Tuttavia è interessante quanto ci racconta Cass. civ. Sez. VI – 3 Ord., 18/05/2020, n. 9049 in tema di notifica alla dimora abituale.

In tema di notifiche in materia civile, ai fini della corretta determinazione del luogo di residenza o di dimora del destinatario assume rilevanza esclusiva il luogo ove questi dimori di fatto in via abituale, con la conseguenza che le risultanze anagrafiche rivestono un valore meramente presuntivo circa il luogo di residenza e possono essere superate da una prova contraria, desumibile da qualsiasi fonte di convincimento, e, quindi, anche mediante presunzioni“.
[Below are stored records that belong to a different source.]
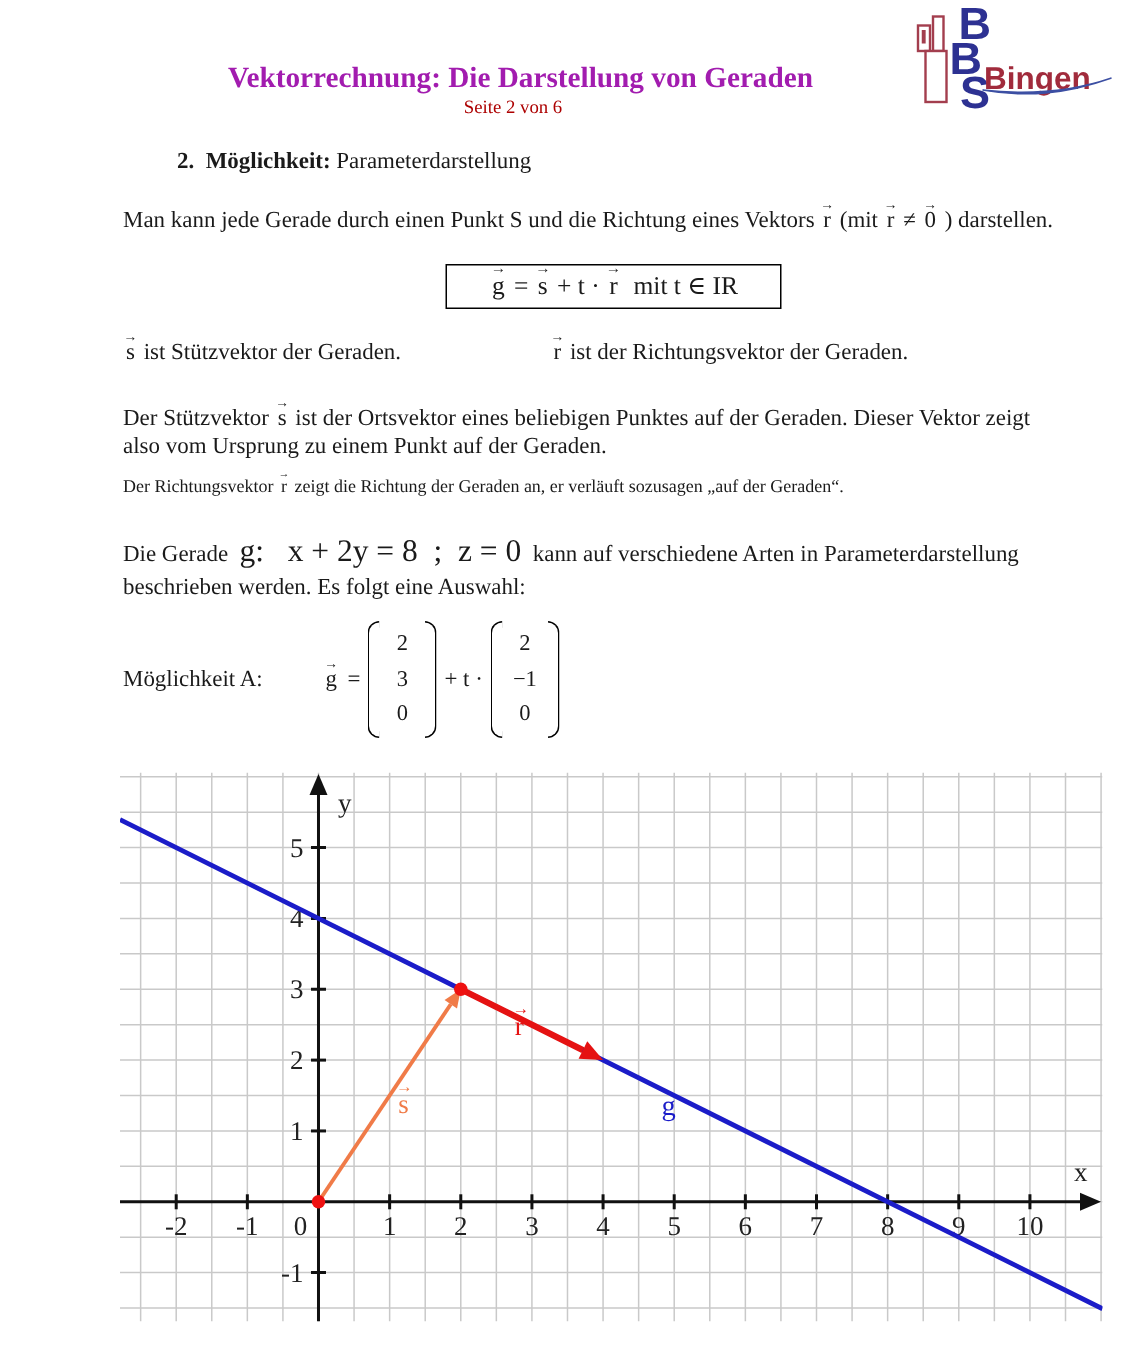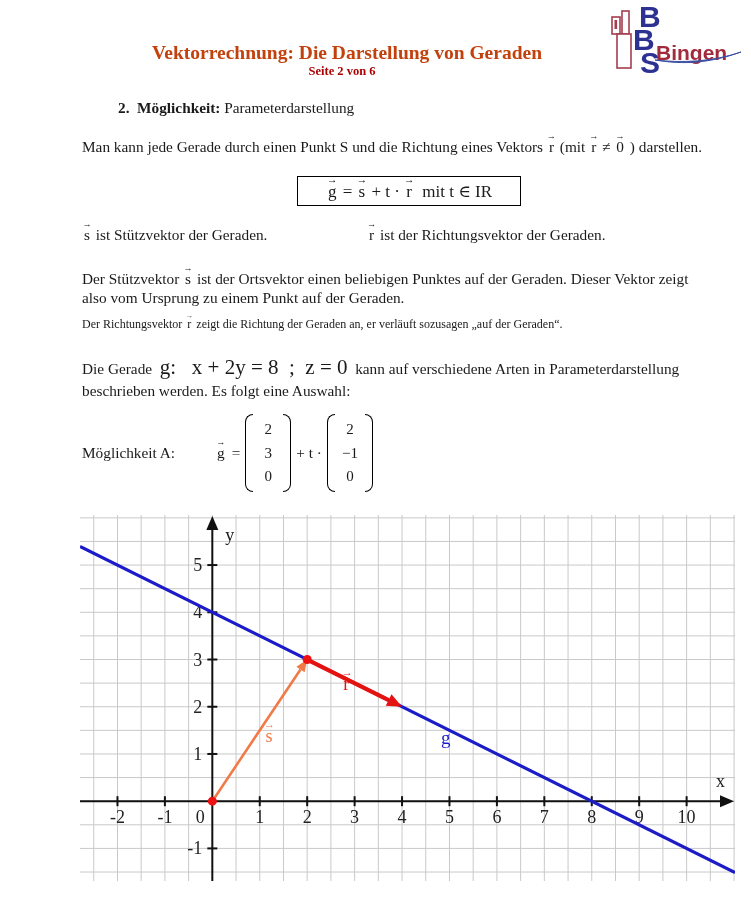--- a/index.html
+++ b/index.html
@@ -3,23 +3,23 @@
 <meta charset="utf-8">
 <style>
   html,body{margin:0;padding:0;background:#fff;}
   .page{position:relative;width:751px;height:902px;background:#ffffff;overflow:hidden;
         font-family:"Liberation Serif","DejaVu Serif",serif;color:#1a1a1a;}
   p{margin:0;white-space:pre-wrap;}
 
   .author{position:absolute;left:330px;top:6px;transform:translateX(-50%);
           font-size:15.5px;color:#1F3C74;white-space:nowrap;}
   .title{position:absolute;left:347px;top:42px;transform:translateX(-50%);
-         font-size:19.5px;font-weight:bold;color:#c2410c;white-space:nowrap;}
+         font-size:19.5px;font-weight:bold;color:#a21caf;white-space:nowrap;}
   .subtitle{position:absolute;left:342px;top:64px;transform:translateX(-50%);
-            font-size:12.5px;font-weight:bold;color:#AD0000;white-space:nowrap;}
+            font-size:12.5px;font-weight:normal;color:#AD0000;white-space:nowrap;}
 
   
   .logo{position:absolute;left:610px;top:2px;width:135px;height:74px;
         font-family:"Liberation Sans","DejaVu Sans",sans-serif;}
   .logo .lb{position:absolute;font-weight:bold;color:#2D3192;font-size:30px;line-height:1;}
   .logo .b1{left:29px;top:0px;}
   .logo .b2{left:23px;top:23px;}
   .logo .sL{left:30px;top:46px;}
   .logo .lname{position:absolute;left:46px;top:40px;font-weight:bold;font-size:21px;color:#A12B3C;line-height:1;}
   .logo .tower{position:absolute;left:0px;top:6px;}
@@ -85,21 +85,21 @@
 
   <p class="heading"><b>2.  Möglichkeit:</b><span> Parameterdarstellung</span></p>
 
   <p class="intro"><span class="seg-t">Man kann jede Gerade durch einen Punkt S und die Richtung eines Vektors </span><span class="vec"><span class="va">→</span><span>r</span></span><span class="seg-t"> (mit </span><span class="vec"><span class="va">→</span><span>r</span></span><span class="seg-t"> ≠ </span><span class="vec"><span class="va">→</span><span>0</span></span><span class="seg-t"> ) darstellen.</span></p>
 
   <div class="formula-box"><span><span class="vec"><span class="va">→</span><span>g</span></span><span class="seg-t"> = </span><span class="vec"><span class="va">→</span><span>s</span></span><span class="seg-t"> + t · </span><span class="vec"><span class="va">→</span><span>r</span></span><span class="seg-t">  mit t ∈ IR</span></span></div>
 
   <p class="legend-l"><span class="vec"><span class="va">→</span><span>s</span></span><span class="seg-t"> ist Stützvektor der Geraden.</span></p>
   <p class="legend-r"><span class="vec"><span class="va">→</span><span>r</span></span><span class="seg-t"> ist der Richtungsvektor der Geraden.</span></p>
 
-  <p class="para-stuetz"><span class="seg-t">Der Stützvektor </span><span class="vec"><span class="va">→</span><span>s</span></span><span class="seg-t"> ist der Ortsvektor einen beliebigen Punktes auf der Geraden. Dieser Vektor zeigt
+  <p class="para-stuetz"><span class="seg-t">Der Stützvektor </span><span class="vec"><span class="va">→</span><span>s</span></span><span class="seg-t"> ist der Ortsvektor eines beliebigen Punktes auf der Geraden. Dieser Vektor zeigt
 also vom Ursprung zu einem Punkt auf der Geraden.</span></p>
   <p class="para-richtung"><span class="seg-t">Der Richtungsvektor </span><span class="vec"><span class="va">→</span><span>r</span></span><span class="seg-t"> zeigt die Richtung der Geraden an, er verläuft sozusagen „auf der Geraden“.</span></p>
   <p class="para-gerade"><span class="seg-t">Die Gerade  </span><span class="math-lg">g:   x + 2y = 8  ;  z = 0</span><span class="seg-t">  kann auf verschiedene Arten in Parameterdarstellung
 beschrieben werden. Es folgt eine Auswahl:</span></p>
 
   <div class="moeglichkeit">
     <span class="m-label">Möglichkeit A:</span>
     <span class="equation">
       <span class="vec"><span class="va">→</span><span>g</span></span>
       <span class="eq-op">=</span>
Andiamo al fatto, per capire meglio il contesto di riferimento:

… Il tribunale ha in realtà ritenuto, valutando le prove acquisite agli atti e tenendo conto dei fatti storici rilevanti, che la presunzione derivante dagli accertamenti compiuti dall’ufficiale giudiziario in ordine alla residenza effettiva (quindi non coincidente con quella anagrafica) della destinataria della notificazione (desumibile dalla circostanza che lo stesso aveva riferito di avere reperito la relativa porta di abitazione ed aveva quindi effettuato gli adempimenti prescritti dall’art. 140 c.p.c.), non fosse superata dalle prove contrarie offerte dall’opponente.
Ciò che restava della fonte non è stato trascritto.